L'Iran a averti que les négociations avec les Etats-Unis seraient gelées tant que les frappes israéliennes se poursuivent au Liban et que l'armée israélienne reste au Sud Liban.
Tsahal a frappé cette nuit plus de 80 cibles terroristes au Liban et éliminé des dizaines de terroristes du Hezbollah, en représailles à la mort de quatre soldats israéliens tombés au combat. Ce matin encore, l'aviation israélienne a également visé des quartiers généraux du Hezbollah dans la région de la Bekaa.
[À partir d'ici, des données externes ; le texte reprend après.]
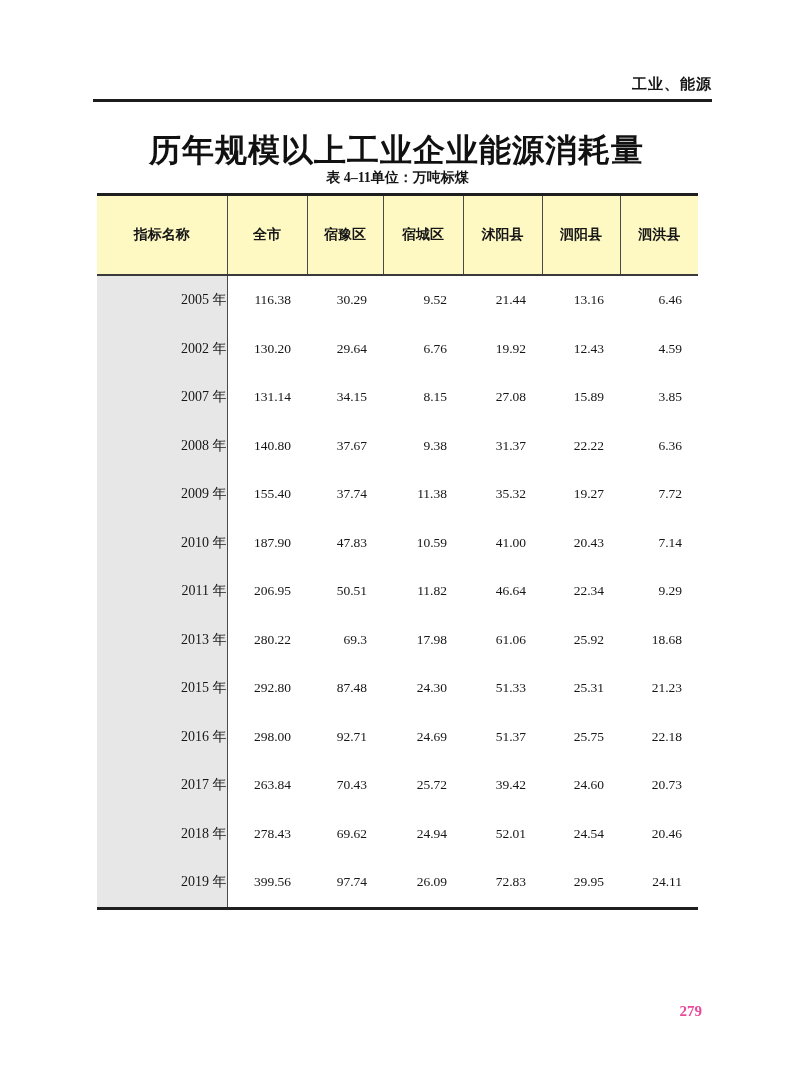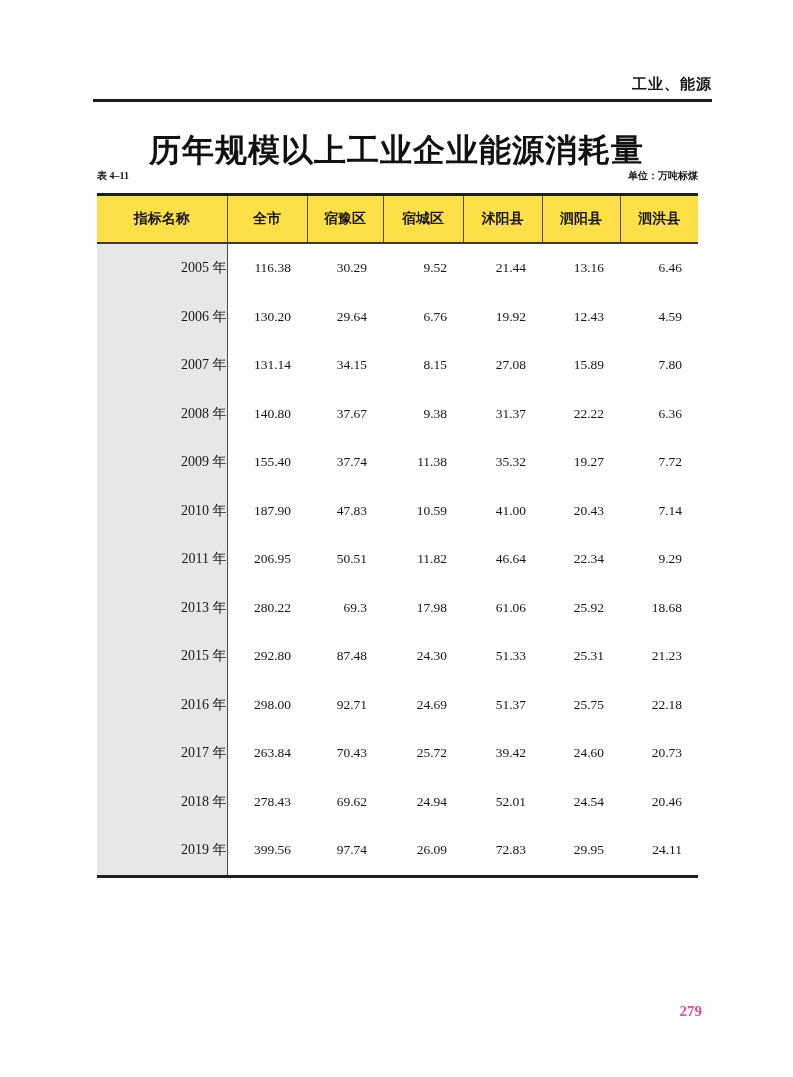--- a/index.html
+++ b/index.html
@@ -48,23 +48,23 @@
     color: #111;
   }
 
   
   .table-meta {
     position: absolute;
     top: 169px;
     left: 97px;
     width: 601px;
     display: flex;
-    justify-content: space-between;
+    justify-content: center;
     align-items: flex-end;
-    font-size: 10px;
+    font-size: 14px;
     font-weight: bold;
     color: #141414;
   }
 
   
   table.data {
     position: absolute;
     top: 193px;
     left: 97px;
     width: 601px;
@@ -77,28 +77,28 @@
   col.c1 { width: 130px; }
   col.c2 { width: 80px; }
   col.c3 { width: 76px; }
   col.c4 { width: 80px; }
   col.c5 { width: 79px; }
   col.c6 { width: 78px; }
   col.c7 { width: 78px; }
 
   thead th {
     height: 46px;
-    background: #fde047;
+    background: #fef9c3;
     border-right: 1px solid #4a4a4a;
     border-bottom: 2px solid #3a3a3a;
     font-size: 14px;
     font-weight: bold;
     vertical-align: middle;
     color: #161616;
-    padding: 0;
+    padding: 16px;
   }
   thead th:last-child { border-right: none; }
 
   tbody td {
     height: 48.5px;
     padding: 0;
     vertical-align: middle;
     color: #161616;
   }
   tbody td.rowlabel {
@@ -164,36 +164,36 @@
         <tr>
           <td class="rowlabel">2005 年</td>
           <td class="num">116.38</td>
           <td class="num">30.29</td>
           <td class="num">9.52</td>
           <td class="num">21.44</td>
           <td class="num">13.16</td>
           <td class="num">6.46</td>
         </tr>
         <tr>
-          <td class="rowlabel">2006 年</td>
+          <td class="rowlabel">2002 年</td>
           <td class="num">130.20</td>
           <td class="num">29.64</td>
           <td class="num">6.76</td>
           <td class="num">19.92</td>
           <td class="num">12.43</td>
           <td class="num">4.59</td>
         </tr>
         <tr>
           <td class="rowlabel">2007 年</td>
           <td class="num">131.14</td>
           <td class="num">34.15</td>
           <td class="num">8.15</td>
           <td class="num">27.08</td>
           <td class="num">15.89</td>
-          <td class="num">7.80</td>
+          <td class="num">3.85</td>
         </tr>
         <tr>
           <td class="rowlabel">2008 年</td>
           <td class="num">140.80</td>
           <td class="num">37.67</td>
           <td class="num">9.38</td>
           <td class="num">31.37</td>
           <td class="num">22.22</td>
           <td class="num">6.36</td>
         </tr>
Binyamin Netanyahou a confirmé avoir tenu, ce vendredi matin, une évaluation de la situation avec le ministre de la Défense et le chef d'état-major. Le Premier ministre a précisé que sa directive était sans ambiguïté : Israël ne tolérera aucune attaque contre ses soldats ou son territoire, et fera payer un prix très lourd au Hezbollah pour de telles attaques. Il a ajouté que l'armée israélienne continuerait d'agir pour déjouer toute menace pesant sur ses forces et son territoire.
Le chef du gouvernement israélien a par ailleurs rappelé qu'Israël restera dans la zone de sécurité du sud du Liban aussi longtemps que cela sera nécessaire pour protéger les localités du nord du pays.
Dans ce contexte, d'après une source proche du dossier citée par CNN, les États-Unis ont fait savoir à l'Iran qu'Israël n'intensifierait ses attaques au Liban. Interrogée sur la possibilité que Washington fournisse de véritables garanties en ce sens, une source a expliqué que le Hezbollah avait violé le cessez-le-feu, qu'Israël avait accepté de ne pas réagir davantage, que ce message avait été transmis aux Iraniens, et qu'il appartenait désormais au Hezbollah de mettre fin aux hostilités.